• _Input records_:
════════

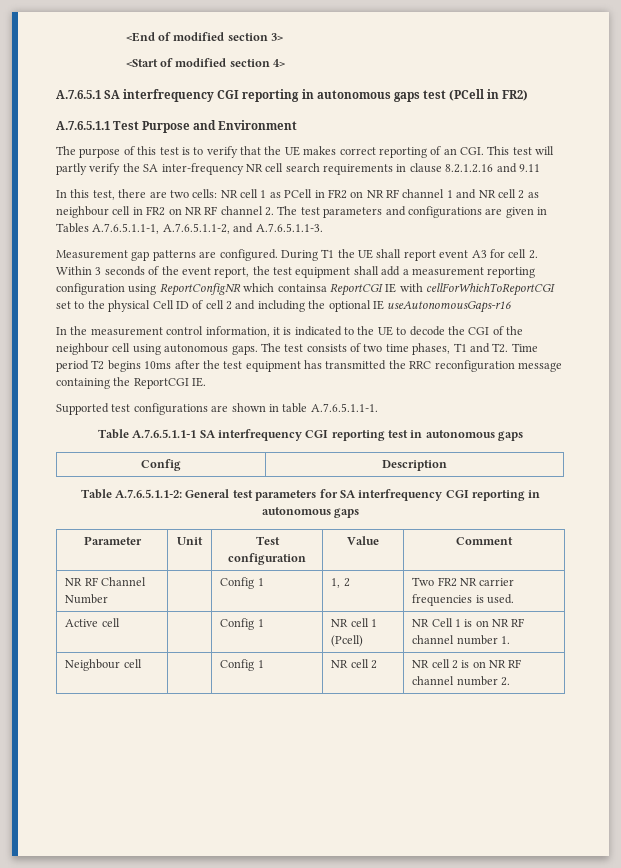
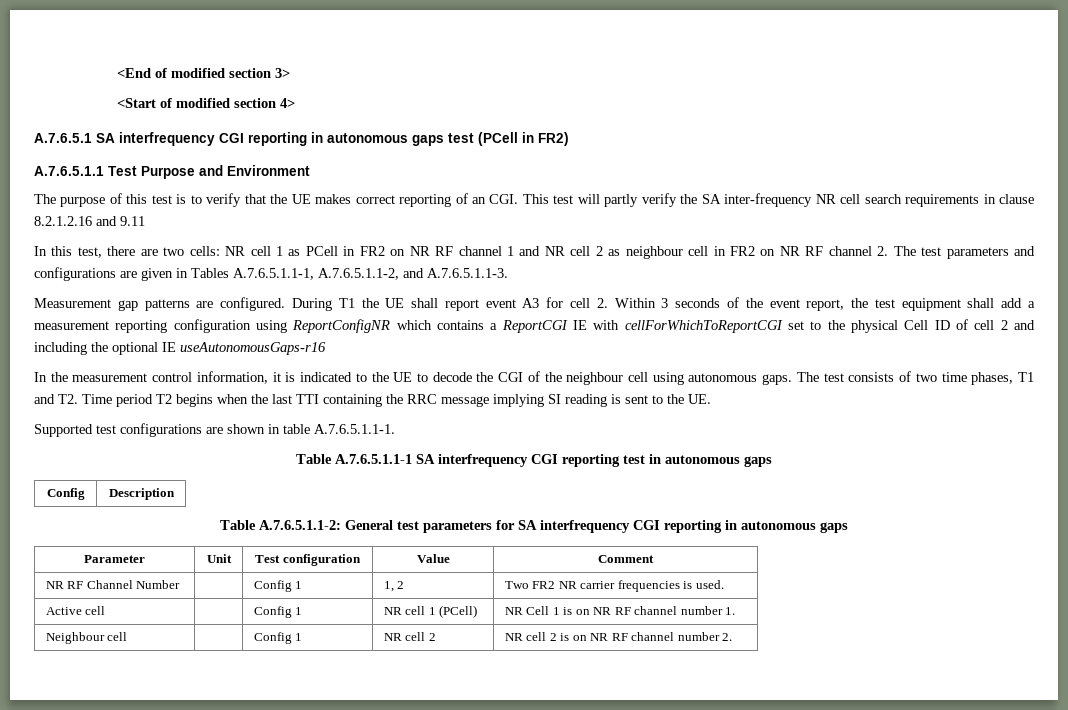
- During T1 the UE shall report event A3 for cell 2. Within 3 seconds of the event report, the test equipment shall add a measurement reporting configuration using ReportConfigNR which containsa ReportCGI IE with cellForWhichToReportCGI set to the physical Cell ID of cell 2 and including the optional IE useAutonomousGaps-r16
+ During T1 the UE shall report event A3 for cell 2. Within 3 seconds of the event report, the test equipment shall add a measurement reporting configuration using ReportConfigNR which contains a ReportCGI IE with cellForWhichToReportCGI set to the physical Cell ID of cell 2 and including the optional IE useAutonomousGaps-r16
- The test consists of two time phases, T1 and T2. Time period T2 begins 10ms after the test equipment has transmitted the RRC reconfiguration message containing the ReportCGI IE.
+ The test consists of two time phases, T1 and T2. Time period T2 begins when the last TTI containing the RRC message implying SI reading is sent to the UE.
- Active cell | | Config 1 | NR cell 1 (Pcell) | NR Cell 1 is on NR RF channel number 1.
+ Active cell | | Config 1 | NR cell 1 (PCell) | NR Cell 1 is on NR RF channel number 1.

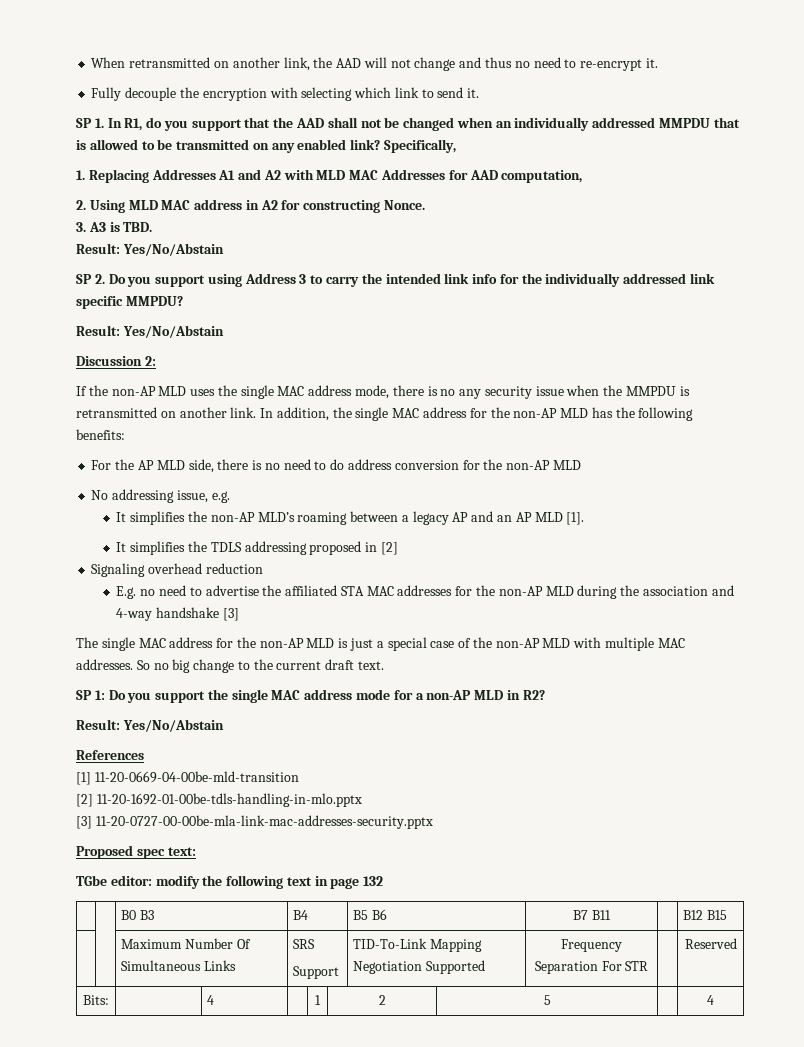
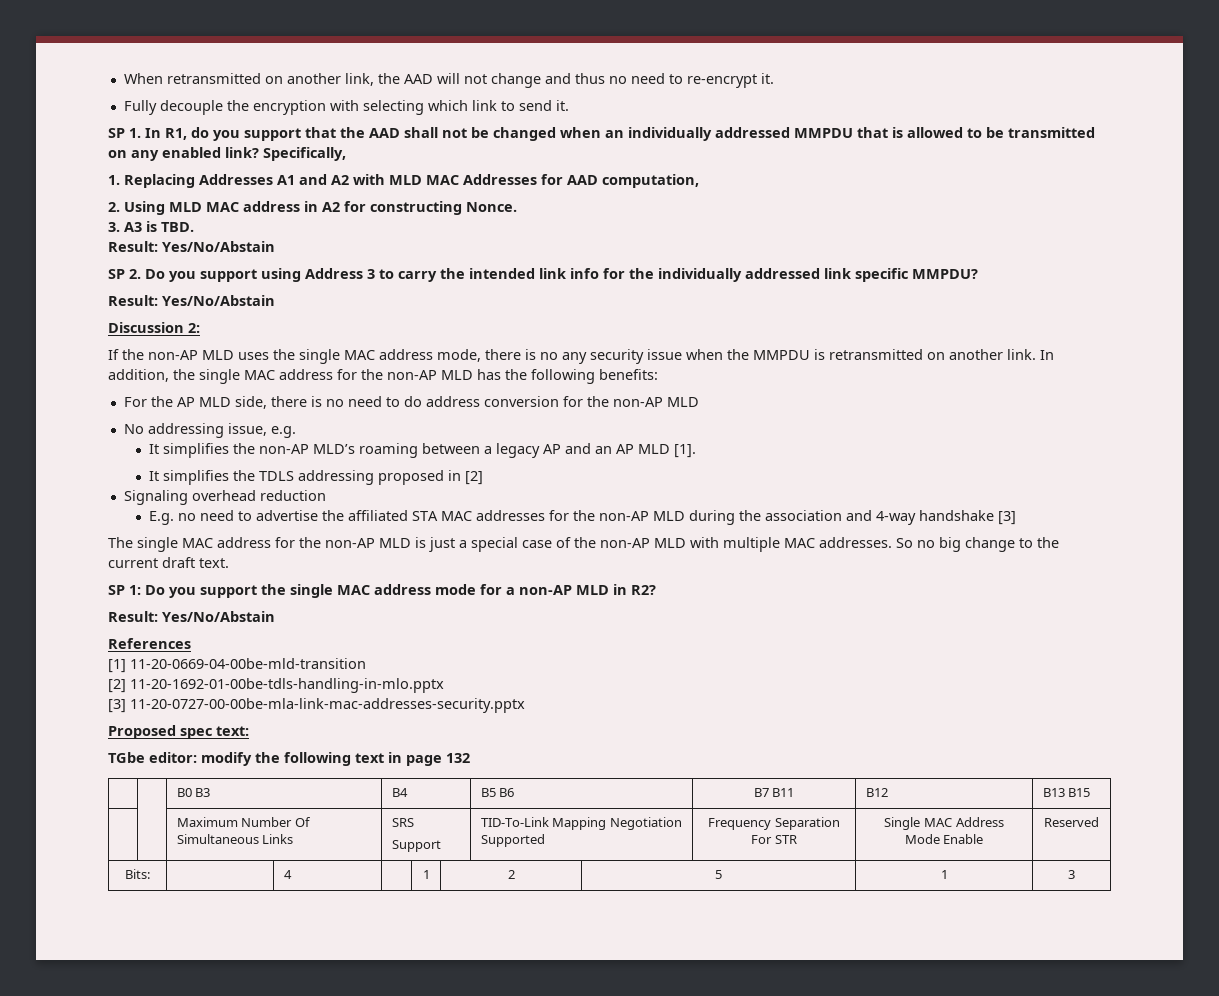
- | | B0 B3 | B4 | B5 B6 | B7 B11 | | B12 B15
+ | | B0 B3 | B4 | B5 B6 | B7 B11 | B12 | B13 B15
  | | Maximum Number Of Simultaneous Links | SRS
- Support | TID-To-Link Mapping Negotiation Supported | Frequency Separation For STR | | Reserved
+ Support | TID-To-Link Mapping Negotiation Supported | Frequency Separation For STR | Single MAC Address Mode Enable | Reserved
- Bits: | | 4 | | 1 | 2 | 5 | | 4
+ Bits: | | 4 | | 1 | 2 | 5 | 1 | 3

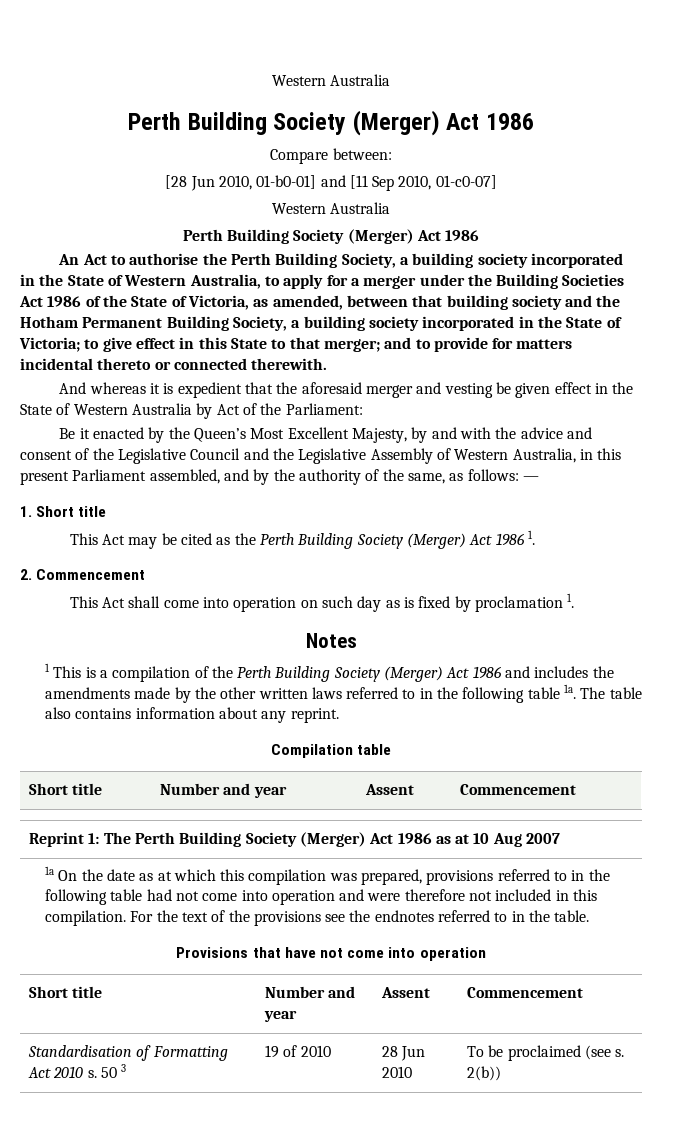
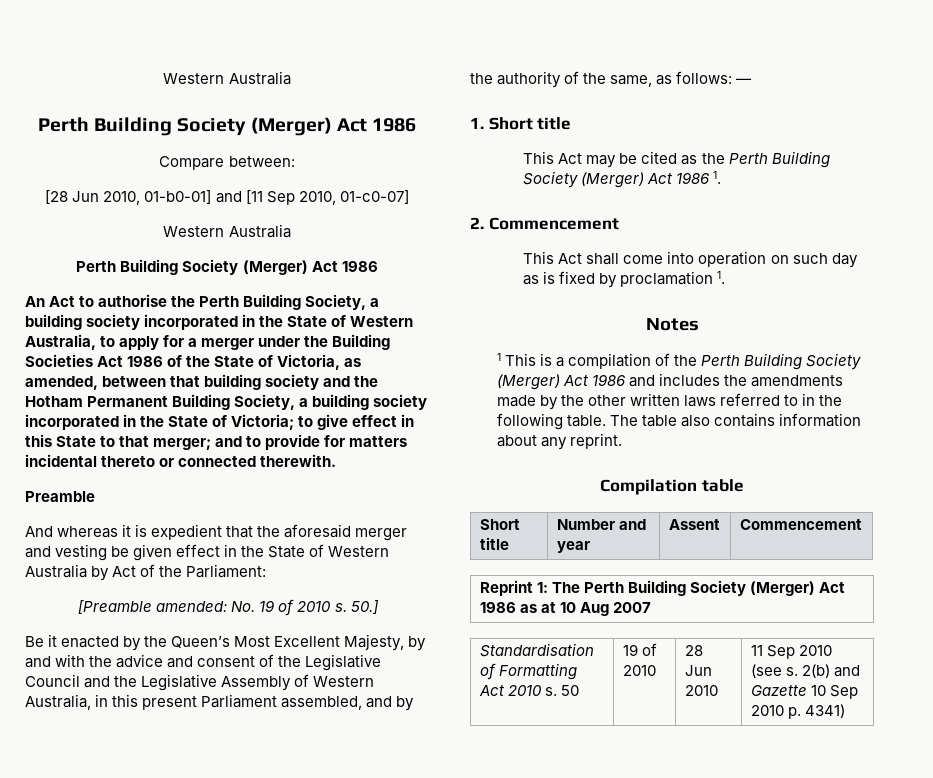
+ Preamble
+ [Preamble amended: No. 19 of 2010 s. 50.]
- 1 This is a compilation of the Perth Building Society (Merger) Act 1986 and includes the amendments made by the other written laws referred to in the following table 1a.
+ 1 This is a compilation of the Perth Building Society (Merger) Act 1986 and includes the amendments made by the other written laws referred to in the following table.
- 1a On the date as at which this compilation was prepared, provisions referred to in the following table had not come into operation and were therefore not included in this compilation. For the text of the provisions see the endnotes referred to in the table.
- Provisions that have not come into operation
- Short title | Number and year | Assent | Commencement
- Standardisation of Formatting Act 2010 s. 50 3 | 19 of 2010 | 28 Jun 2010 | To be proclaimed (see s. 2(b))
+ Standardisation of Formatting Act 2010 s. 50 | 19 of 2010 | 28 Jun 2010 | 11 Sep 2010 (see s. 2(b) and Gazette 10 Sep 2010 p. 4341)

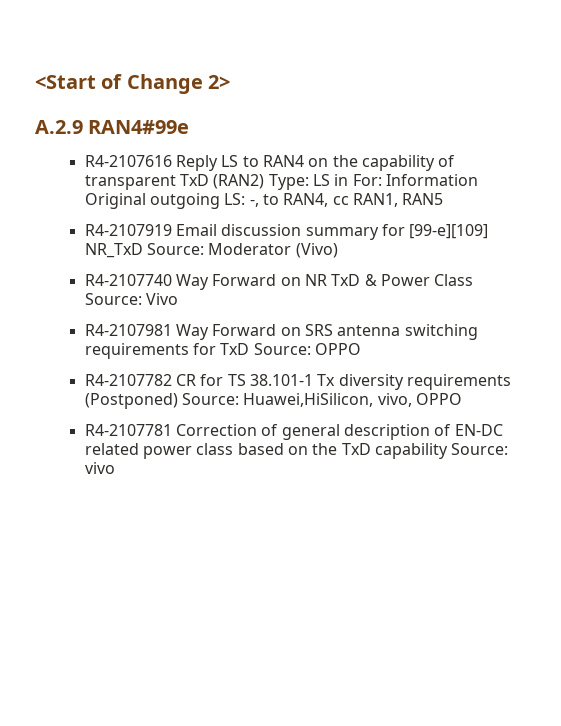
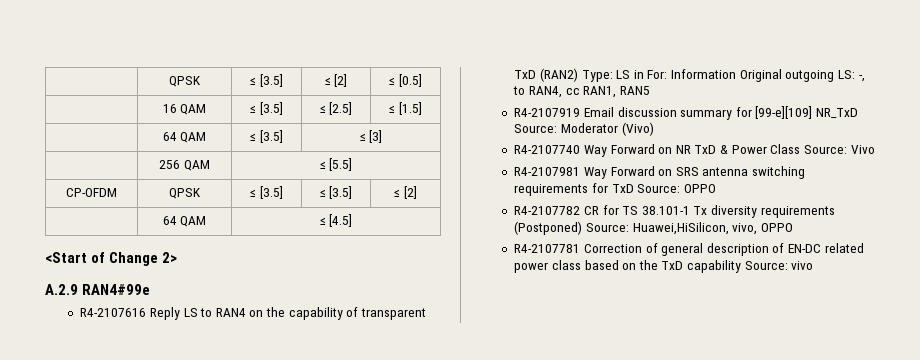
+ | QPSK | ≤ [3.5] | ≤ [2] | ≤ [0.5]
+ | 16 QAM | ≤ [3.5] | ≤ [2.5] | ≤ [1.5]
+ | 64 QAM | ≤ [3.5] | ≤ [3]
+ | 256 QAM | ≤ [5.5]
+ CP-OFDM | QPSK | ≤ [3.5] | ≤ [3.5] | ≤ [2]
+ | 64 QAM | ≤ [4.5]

════════

Give back all of the entries verbatim, but without pictures.

• _Output for this task_:
- During T1 the UE shall report event A3 for cell 2. Within 3 seconds of the event report, the test equipment shall add a measurement reporting configuration using ReportConfigNR which containsa ReportCGI IE with cellForWhichToReportCGI set to the physical Cell ID of cell 2 and including the optional IE useAutonomousGaps-r16
+ During T1 the UE shall report event A3 for cell 2. Within 3 seconds of the event report, the test equipment shall add a measurement reporting configuration using ReportConfigNR which contains a ReportCGI IE with cellForWhichToReportCGI set to the physical Cell ID of cell 2 and including the optional IE useAutonomousGaps-r16
- The test consists of two time phases, T1 and T2. Time period T2 begins 10ms after the test equipment has transmitted the RRC reconfiguration message containing the ReportCGI IE.
+ The test consists of two time phases, T1 and T2. Time period T2 begins when the last TTI containing the RRC message implying SI reading is sent to the UE.
- Active cell | | Config 1 | NR cell 1 (Pcell) | NR Cell 1 is on NR RF channel number 1.
+ Active cell | | Config 1 | NR cell 1 (PCell) | NR Cell 1 is on NR RF channel number 1.

- | | B0 B3 | B4 | B5 B6 | B7 B11 | | B12 B15
+ | | B0 B3 | B4 | B5 B6 | B7 B11 | B12 | B13 B15
  | | Maximum Number Of Simultaneous Links | SRS
- Support | TID-To-Link Mapping Negotiation Supported | Frequency Separation For STR | | Reserved
+ Support | TID-To-Link Mapping Negotiation Supported | Frequency Separation For STR | Single MAC Address Mode Enable | Reserved
- Bits: | | 4 | | 1 | 2 | 5 | | 4
+ Bits: | | 4 | | 1 | 2 | 5 | 1 | 3

+ Preamble
+ [Preamble amended: No. 19 of 2010 s. 50.]
- 1 This is a compilation of the Perth Building Society (Merger) Act 1986 and includes the amendments made by the other written laws referred to in the following table 1a.
+ 1 This is a compilation of the Perth Building Society (Merger) Act 1986 and includes the amendments made by the other written laws referred to in the following table.
- 1a On the date as at which this compilation was prepared, provisions referred to in the following table had not come into operation and were therefore not included in this compilation. For the text of the provisions see the endnotes referred to in the table.
- Provisions that have not come into operation
- Short title | Number and year | Assent | Commencement
- Standardisation of Formatting Act 2010 s. 50 3 | 19 of 2010 | 28 Jun 2010 | To be proclaimed (see s. 2(b))
+ Standardisation of Formatting Act 2010 s. 50 | 19 of 2010 | 28 Jun 2010 | 11 Sep 2010 (see s. 2(b) and Gazette 10 Sep 2010 p. 4341)

+ | QPSK | ≤ [3.5] | ≤ [2] | ≤ [0.5]
+ | 16 QAM | ≤ [3.5] | ≤ [2.5] | ≤ [1.5]
+ | 64 QAM | ≤ [3.5] | ≤ [3]
+ | 256 QAM | ≤ [5.5]
+ CP-OFDM | QPSK | ≤ [3.5] | ≤ [3.5] | ≤ [2]
+ | 64 QAM | ≤ [4.5]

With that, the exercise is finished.